With frigid winds whipping through the village, it’s understandable that one might long for summer. Luckily, you can easily satisfy your yearning for the sultry season’s pleasures: “The Lilac House,” a new novel by Scarsdale writer and teacher Barbara Solomon Josselsohn, is available for pre-order on Amazon, Apple Books, Kobo and Google Play, and officially launches on March 13.
Set amongst picturesque summer homes in the Adirondacks, it’s a tale of love and loss, discovery and healing, and all the revelations the warm-weather season can hold.
“The Lilac House” is Josselsohn’s second book; her first, “The Last Dreamer,” was published in 2015. Though the two works are very different — “The Last Dreamer” is about a former journalist seeking to restart her career, while “The Lilac House” examines widowhood and life thereafter — they have a similar focus, Josselsohn said.
“They’re about family and marriage and the bargains that you make, the give and take, the stories we tell ourselves, the narratives we create, the way we process information, and the way we block out things. It’s about who [the character] is as a person and who they are as a spouse.”
These are all issues that Anna Harris, the main character in “The Lilac House,” must confront and resolve. The story opens nine months after she has lost her husband, a popular politician, in a tragic accident.
Seeking solace, Anna travels to the Adirondack town of Lake Summers to unwind and reflect. Although she is a mother to two young children, she’s also adrift: “Before she met her husband she was on her way to becoming a significant dancer, and through a series of events that happened, that didn’t work out,” Josselsohn said. “She met and married her husband and basically created a whole new life with him, and now he’s gone. The question is, how does she go on when her identity is ripped apart — how does she find a new one?”
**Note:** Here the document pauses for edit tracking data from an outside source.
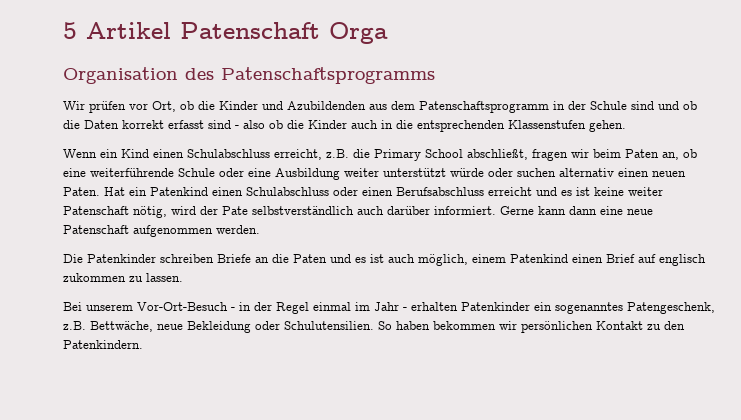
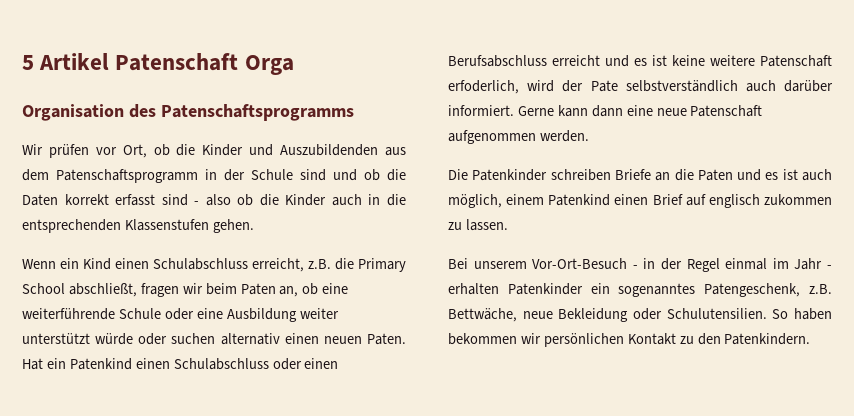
[287,101,366,110] Azubildenden -> [280,144,379,156] Auszubildenden
[628,187,663,196] [63,206,167,218] weiter Patenschaft nötig, -> [710,55,832,67] [448,80,519,94] weitere Patenschaft erfoderlich,

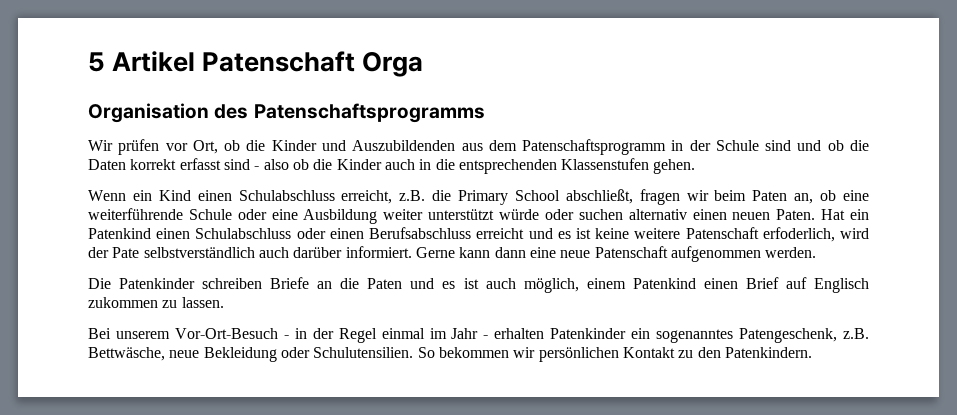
[708,194,760,208] englisch -> [813,278,869,293] Englisch
[448,308,517,322] Bettwäche, -> [88,347,165,361] Bettwäsche,
[794,308,832,320] haben -> (435, 352) none

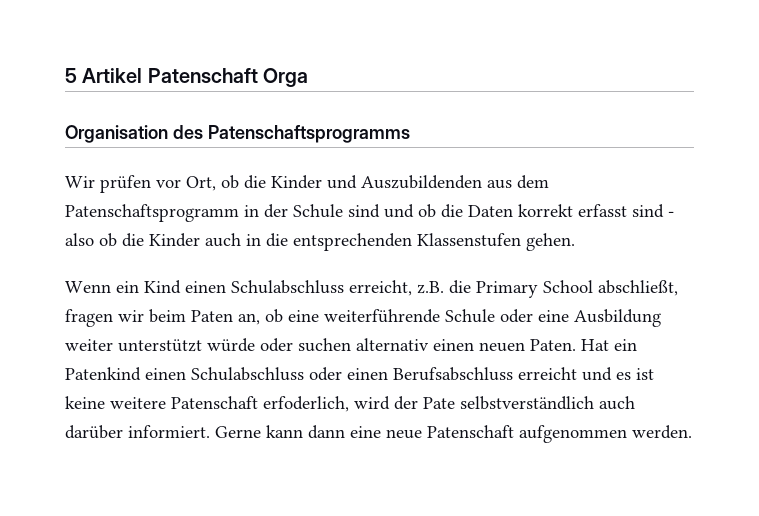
[88,277,869,293] [88,297,224,308] [88,328,869,343] [88,347,812,362] // Die Patenkinder schreiben Briefe an die Paten und es ist auch möglich, einem Patenkind einen Brief auf Englisch zukommen zu lassen. // Bei unserem Vor-Ort-Besuch - in der Regel einmal im Jahr - erhalten Patenkinder ein sogenanntes Patengeschenk, z.B. Bettwäsche, neue Bekleidung oder Schulutensilien. So bekommen wir persönlichen Kontakt zu den Patenkindern. -> (692, 432) none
As Anna is exploring these feelings, she uncovers some surprising news about her late husband and her marriage. “She had closed her eyes to a couple of things that were going on,” Josselsohn said. “She finds out more about him and what he was dealing with in the last part of their marriage that she wishes she had known about. She visualizes all these questions that she wishes she could ask him, and he’s not there to answer. There are other people in the town who are instrumental in her processing this.”
If this sounds like a gripping tale, it’s thanks to Josselsohn’s consummate skill as a writer — her works have been published in iconic publications including The New York Times and New York magazine.
“Marriage and parenting and family are all themes that I have dealt with in my essay writing and nonfiction,” she said. “I think both my books sort of start with the question of how do I explore somebody in a particular crisis in their life. And then Anna kind of came to me. I thought, well maybe she was a dancer before they got married. Who else is in the family? As you start to answer these questions, as they feel right, you have a whole character there who feels so knowable and so much a part of the story. The dialogue starts to come naturally.”
Helping other writers find this sweet spot, too, is another of Josselsohn’s passions. While serving on the board of the Scarsdale Public Library seven years ago, she developed the Scarsdale Writer’s Center, an effort to support local authors with free classes. (For information, contact firstname.lastname@example.org.)
“I’ve been teaching writing workshops — three classes every other week — sponsored by the Friends of the Scarsdale Library. We have about 30 to 35 writers altogether, who are just the most interesting people,” she said enthusiastically. “Most are not writers by training. And they have always wanted to write, have wanted more structure and more feedback. We do a reading twice a year at Bronx River Books” on Spencer Place in the village center.
In addition, Josselsohn teaches novel writing at Sarah Lawrence College and leads writing classes for children at the Summer Arts Center at the JCC of Mid-Westchester. She also volunteers at Laurel House, a Stamford-based advocacy center for people with mental illness, running a volunteer writing workshop there.
“It’s really a privilege,” she said about her volunteer work.
She said she also feels privileged to have landed a two-book deal with Bookouture, an imprint owned by the esteemed publisher Hachette. Which means “Lilac House” will be followed by another, as-yet-untitled novel, scheduled for the end of this year.
For other would-be writers, Josselsohn has some words of encouragement. “The most important one is not to give up,” she said. Writing a book, she explained, “is a long, long process. My first book I wrote mostly on the side while my kids were growing up. It was 15 years to the book deal. This one took about two to three years to write, and the second one [in the book deal] was like a year. I had a teacher once, and I keep repeating her one piece of advice, that persistence is more important than talent. Nobody can buy the book that never got finished.”
She also urges aspiring writers to be less self-critical. “It’s so hard, [we] writers are so down on ourselves sometimes. We think, ‘This stinks.’ It doesn’t. There’s a lot of craft and a lot that can be taught. Things are fixable. People don’t always think their writing is fixable. Surround yourself with a great writing community. You meet those people as a writer, so that’s your primary identity.”
It’s an identity Josselsohn embraces. “This is a crazy business,” she said of writing. “It’s really hard, and it’s tough to break through, but you can. People love stories. That’s just what we do as human beings — we make stories out of our own lives, out of our friends’ lives. We see things in terms of action and reaction, event and consequence. There’s a whole world of people who want to read a great story.”